Sally Field is getting brutally honest when it comes to her relationship with the late Burt Reynolds.
Sally Field is getting brutally honest when it comes to her relationship with the late Burt Reynolds.
In a new interview with The New York Times, the 71-year-old actress talks about her new memoir, In Pieces, which of course includes details about her famous relationship with the legendary actor. Reynolds died on Sept. 6 at 82 years old.
Field met Reynolds on the set of 1977's Smokey and the Bandit, and went on to co-star with him in multiple films. They split in 1982 after five years of dating.
“This would hurt him,” she bluntly says of her new book. “I felt glad that he wasn’t going to read it, he wasn’t going to be asked about it, and he wasn’t going to have to defend himself or lash out, which he probably would have. I did not want to hurt him any further.”
Clearly, Field has mixed feelings about their time together. The actress describes their relationship to The Times as “confusing and complicated, and not without loving and caring, but really complicated and hurtful to me.”
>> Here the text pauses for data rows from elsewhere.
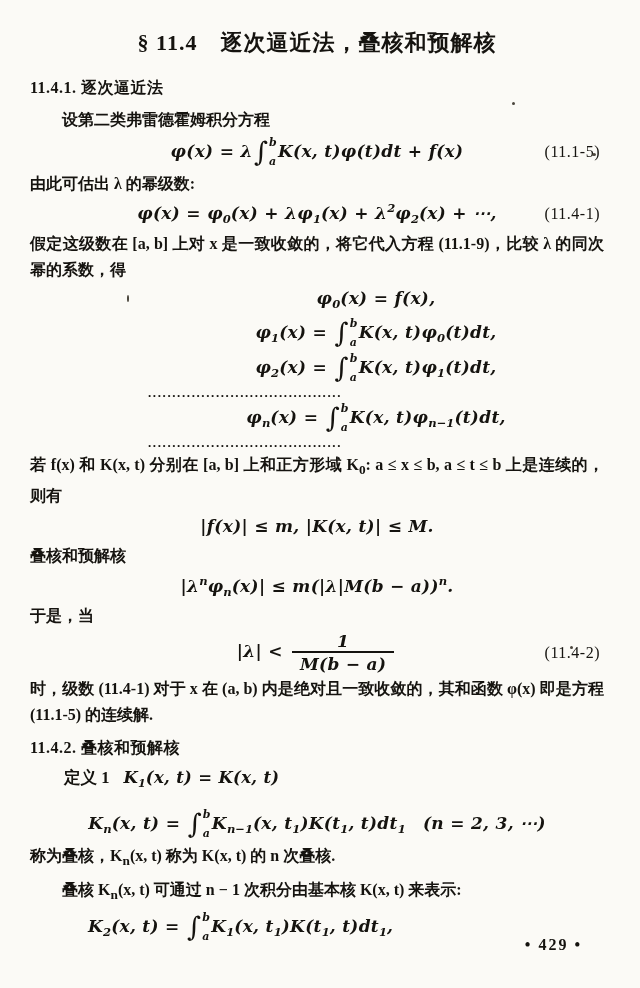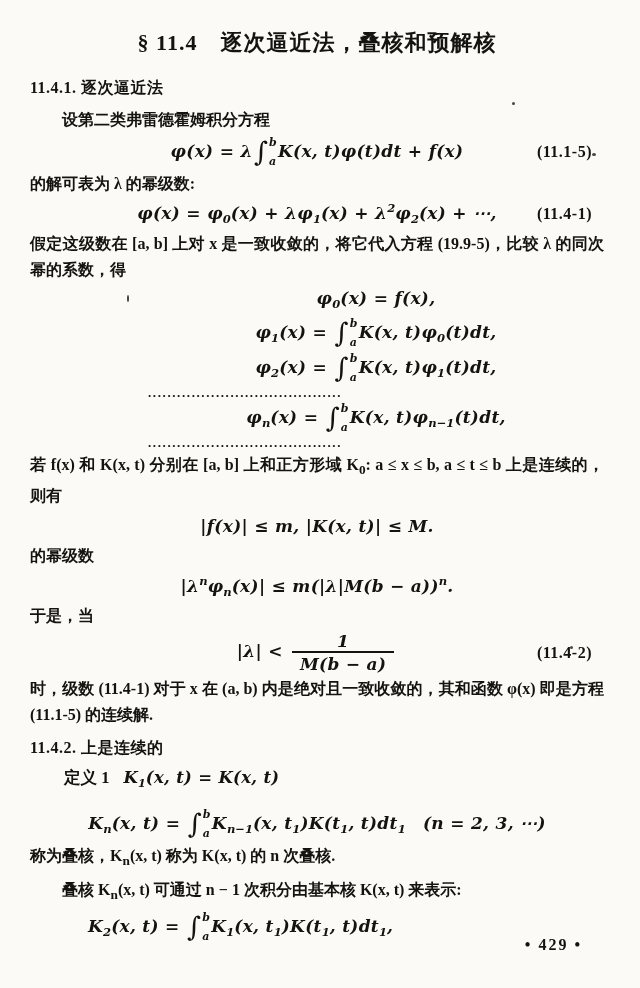--- a/index.html
+++ b/index.html
@@ -37,22 +37,22 @@
   }
   .eq-row.left   { justify-content: center; padding-left: 118px; }
   .eq-row.left-sm{ justify-content: flex-start; padding-left: 58px; }
   .math {
     font-style: italic; font-weight: 600;
     font-family: "DejaVu Serif", "Liberation Serif", serif;
     letter-spacing: 0.3px;
   }
   .math sub, .math sup { font-size: 68%; letter-spacing: 0; }
   .eq-tag {
-    position: absolute; right: 12px; font-style: normal;
-    font-weight: 700; font-size: 16px; letter-spacing: 0.5px;
+    position: absolute; right: 4px; font-style: normal;
+    font-weight: 400; font-size: 16px; letter-spacing: 0.5px;
   }
   .int { display: inline-flex; align-items: center; vertical-align: middle; margin: 0 1px; }
   .int-sign { font-size: 27px; line-height: 30px; font-style: normal; font-weight: 500; }
   .int-lims {
     display: inline-flex; flex-direction: column; justify-content: space-between;
     height: 32px; font-size: 11px; line-height: 11px; margin-left: 1px;
     font-style: italic; box-sizing: border-box; padding: 1px 0;
   }
   .frac { display: inline-flex; flex-direction: column; text-align: center; vertical-align: middle; margin: 0 3px; }
   .frac .num { display: block; padding: 0 8px 1px; border-bottom: 2px solid #15130f; line-height: 18px; }
@@ -81,26 +81,26 @@
       <div class="eq-row">
         <span class="math">φ(x) = λ<span class="int">
             <span class="int-sign">∫</span>
             <span class="int-lims">
               <span>b</span>
               <span>a</span>
             </span>
           </span>K(x, t)φ(t)dt + f(x)</span>
         <span class="eq-tag">(11.1-5)</span>
       </div>
-      <p class="para">的解可表为 λ 的幂级数:</p>
+      <p class="para">由此可估出 λ 的幂级数:</p>
       <div class="eq-row">
         <span class="math">φ(x) = φ<sub>0</sub>(x) + λφ<sub>1</sub>(x) + λ<sup>2</sup>φ<sub>2</sub>(x) + ⋯,</span>
         <span class="eq-tag">(11.4-1)</span>
       </div>
-      <p class="para">假定这级数在 [a, b] 上对 x 是一致收敛的，将它代入方程 (19.9-5)，比较 λ 的同次幂的系数，得</p>
+      <p class="para">假定这级数在 [a, b] 上对 x 是一致收敛的，将它代入方程 (11.1-9)，比较 λ 的同次幂的系数，得</p>
       <div class="eq-row left">
         <span class="math">φ<sub>0</sub>(x) = f(x),</span>
       </div>
       <div class="eq-row left">
         <span class="math">φ<sub>1</sub>(x) = <span class="int">
             <span class="int-sign">∫</span>
             <span class="int-lims">
               <span>b</span>
               <span>a</span>
             </span>
@@ -123,34 +123,34 @@
               <span>b</span>
               <span>a</span>
             </span>
           </span>K(x, t)φ<sub>n−1</sub>(t)dt,</span>
       </div>
       <div class="dots-line">........................................</div>
       <p class="para">若 f(x) 和 K(x, t) 分别在 [a, b] 上和正方形域 K<sub>0</sub>: a ≤ x ≤ b, a ≤ t ≤ b 上是连续的，则有</p>
       <div class="eq-row">
         <span class="math">|f(x)| ≤ m, |K(x, t)| ≤ M.</span>
       </div>
-      <p class="para">的幂级数</p>
+      <p class="para">叠核和预解核</p>
       <div class="eq-row">
         <span class="math">|λ<sup>n</sup>φ<sub>n</sub>(x)| ≤ m(|λ|M(b − a))<sup>n</sup>.</span>
       </div>
       <p class="para">于是，当</p>
       <div class="eq-row">
         <span class="math">|λ| &lt; <span class="frac">
             <span class="num">1</span>
             <span class="den">M(b − a)</span>
           </span></span>
         <span class="eq-tag">(11.4-2)</span>
       </div>
       <p class="para">时，级数 (11.4-1) 对于 x 在 (a, b) 内是绝对且一致收敛的，其和函数 φ(x) 即是方程 (11.1-5) 的连续解.</p>
-      <h2 class="section-heading">11.4.2. 上是连续的</h2>
+      <h2 class="section-heading">11.4.2. 叠核和预解核</h2>
       <p class="definition"><span class="def-label">定义 1</span><span class="math">K<sub>1</sub>(x, t) = K(x, t)</span></p>
       <div class="eq-row">
         <span class="math">K<sub>n</sub>(x, t) = <span class="int">
             <span class="int-sign">∫</span>
             <span class="int-lims">
               <span>b</span>
               <span>a</span>
             </span>
           </span>K<sub>n−1</sub>(x, t<sub>1</sub>)K(t<sub>1</sub>, t)dt<sub>1</sub>　(n = 2, 3, ⋯)</span>
       </div>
According to the newspaper, in her book, Field writes that while Reynolds was charismatic and their connection was intense, he was also controlling of her. She also claims that he used Percodan, Valium and barbiturates while filming Smokey and the Bandit -- and sometimes received mysterious injections to his chest -- but dismissed her requests for him to seek therapy for stress and anxiety.
In 2010, Reynolds underwent a quintuple heart bypass one year after entering rehab to end a reliance on a prescription drug habit acquired after back surgery.
Field says that with Reynolds, she was trying to recreate a version of her complicated relationship with her stepfather, stuntman and actor Jock Mahoney, whom she claims sexually abused her throughout her childhood. Mahoney died in 1989.
“I was somehow exorcising something that needed to be exorcised,” she says of her relationship with Reynolds. “I was trying to make it work this time.”
In a statement to ET last week, Field said she would never forget her time with the late actor.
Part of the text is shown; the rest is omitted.